So, older plastic items (no antioxidants present): be gentle, and do NOT try to bend them, or force them in one way or another. They will eventually break! A nice example are the elastic bands in an original Billscape: these are brittle and you'll have to replace them. Same goes for the sponge materials in Funny Dog or the plastic sheets in Coin And Glass, which you can see in the photo bellow at the bottom - they're kind of 'glued' together thanks to our good friend O2.
Wood lives. It is unfluenced by moisture in the air, oxygen, oils/grease/dirt on your skin and UV-light. It needs to be taken care of. A popular type of wood used for magic tricks is teak, which is threated with oil every now and then because the natural oils in it, that protect it, deteriorate over time. How much protection (oil) it needs, depends very much on the atmosphere in which the pieces are stored and how often you play with them with greasy and filthy fingers. Best is to store your teak (or wood in genaral) props away from direct sunlight, at a relative humidity between 50 - 70% and at ambient temperature.
Who better to ask than Mr. Alan Warner about how to take care of our teak wooden tricks. I e-mailed him and he gave me the following advise. Many thanks Mr. Warner!
To keep the teak in tip-top condition it should be re-oiled at least once a year.

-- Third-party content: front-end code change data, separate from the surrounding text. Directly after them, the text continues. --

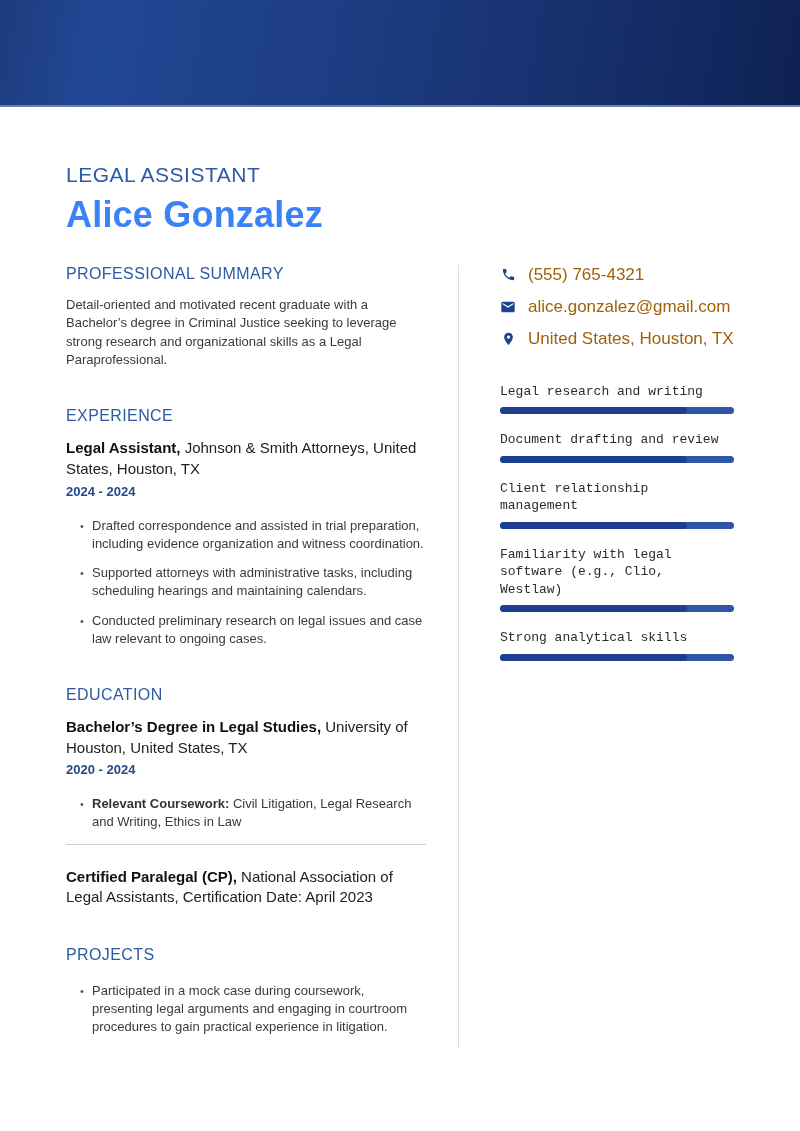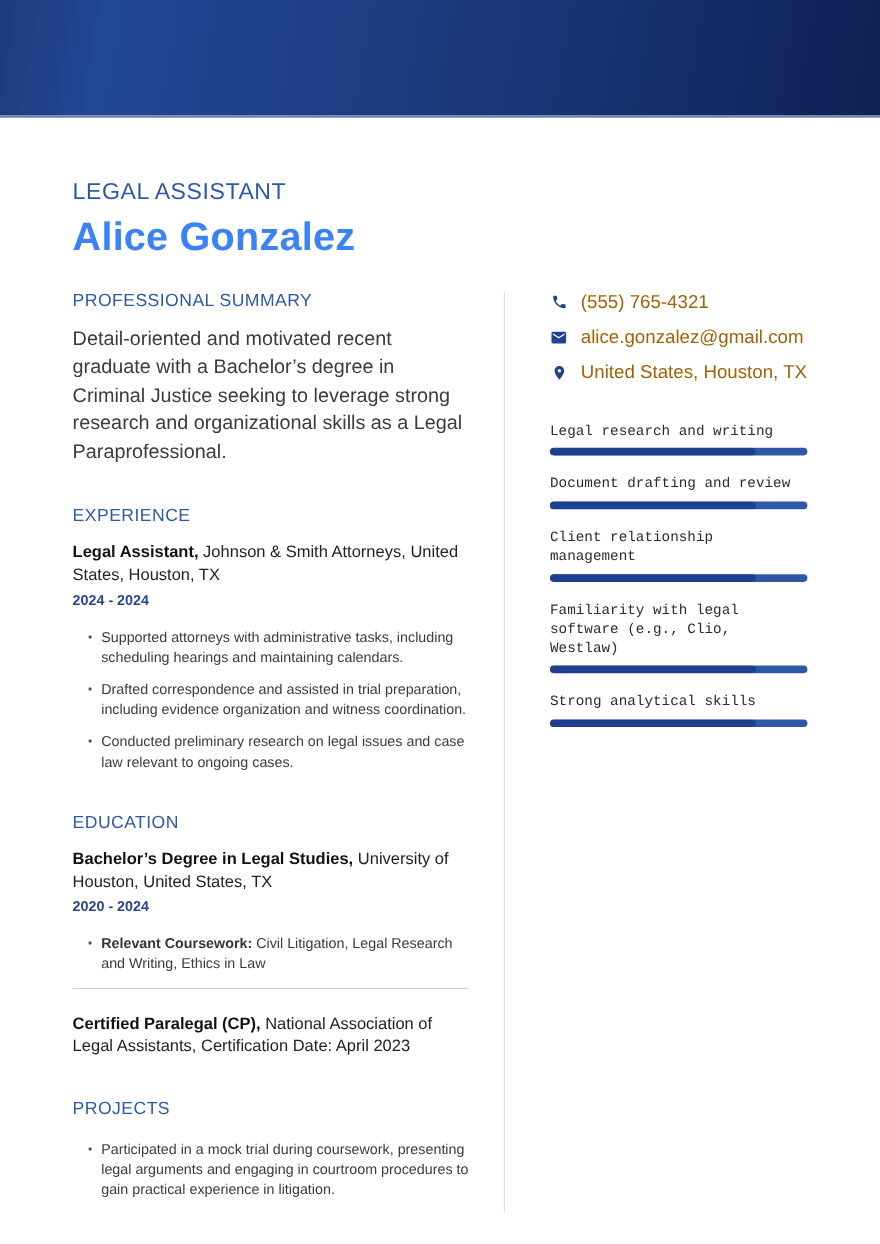--- a/index.html
+++ b/index.html
@@ -26,21 +26,21 @@
     margin:0 0 0 0;line-height:1.1;
   }
   .columns{display:flex;margin-top:30px;align-items:stretch;}
   .col-left{flex:0 0 360px;margin-right:32px;}
   .v-divider{flex:0 0 1px;background:#dcdcdc;}
   .col-right{flex:0 0 234px;margin-left:41px;}
   .section-heading{
     color:#2d5aa4;font-size:16px;font-weight:400;letter-spacing:.4px;
     margin:0 0 13px 0;
   }
-  .body-text{font-size:18px;line-height:1.42;color:#3b3b3b;margin:0;}
+  .body-text{font-size:13px;line-height:1.42;color:#3b3b3b;margin:0;}
   .section{margin-bottom:0;}
   .mt-sec{margin-top:38px;}
   .entry-title{
     font-size:15px;line-height:1.38;color:#222;margin:2px 0 4px 0;font-weight:400;
   }
   .entry-title b{color:#111;font-weight:700;}
   .entry-dates{
     color:#27468c;font-size:13px;font-weight:600;margin:0 0 2px 0;
   }
   .bullets{margin-top:18px;}
@@ -82,24 +82,24 @@
         <div class="section-heading">PROFESSIONAL SUMMARY</div>
         <p class="body-text">Detail-oriented and motivated recent graduate with a Bachelor’s degree in Criminal Justice seeking to leverage strong research and organizational skills as a Legal Paraprofessional.</p>
       </div>
 
       <div class="section mt-sec">
         <div class="section-heading">EXPERIENCE</div>
         <p class="entry-title"><b>Legal Assistant,</b><span> Johnson &amp; Smith Attorneys, United States, Houston, TX</span></p>
         <div class="entry-dates">2024 - 2024</div>
         <div class="bullets">
           <div class="bullet">
+              <span>Drafted correspondence and assisted in trial preparation, including evidence organization and witness coordination.</span>
+            </div>
+          <div class="bullet">
               <span>Supported attorneys with administrative tasks, including scheduling hearings and maintaining calendars.</span>
-            </div>
-          <div class="bullet">
-              <span>Drafted correspondence and assisted in trial preparation, including evidence organization and witness coordination.</span>
             </div>
           <div class="bullet">
               <span>Conducted preliminary research on legal issues and case law relevant to ongoing cases.</span>
             </div>
         </div>
       </div>
 
       <div class="section mt-sec">
         <div class="section-heading">EDUCATION</div>
         <p class="entry-title"><b>Bachelor’s Degree in Legal Studies,</b><span> University of Houston, United States, TX</span></p>
@@ -110,21 +110,21 @@
             </div>
         </div>
         <hr class="edu-hr">
         <p class="cert-line"><b>Certified Paralegal (CP),</b><span> National Association of Legal Assistants, Certification Date: April 2023</span></p>
       </div>
 
       <div class="section mt-sec">
         <div class="section-heading">PROJECTS</div>
         <div class="bullets">
           <div class="bullet">
-              <span>Participated in a mock trial during coursework, presenting legal arguments and engaging in courtroom procedures to gain practical experience in litigation.</span>
+              <span>Participated in a mock case during coursework, presenting legal arguments and engaging in courtroom procedures to gain practical experience in litigation.</span>
             </div>
         </div>
       </div>
 
     </div>
 
     <div class="v-divider"></div>
 
     <div class="col-right">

Pour a tiny amount of teak oil into a container, wrap a soft, lint-free cloth (cotton is OK) around your forefinger and lightly touch the surface of the oil, then rub the oil over the teak. Allow to stand for 10-15 minutes to allow the oil to penetrate the teak, then wipe off any excess oil and then polish with another clean, soft lint-free cloth.
Moving parts should not be oiled – they would probably finish up sticking!
Care will have to be taken oiling the top of the VOO DOO cover to ensure that excess oil does not penetrate the wood beneath the voo doo head piece. Once again this may cause it to stick.
I have used different brands of oil over the years, but am currently using LIBERON teak oil (with UV filter) which I consider to be by far the best.
Wood that has a glossy lacquer layer (like Magic Wagon's Diceolation or Griffin Caddy to name a few) does not need oiling. Just dust it off once in a while and you'll be fine.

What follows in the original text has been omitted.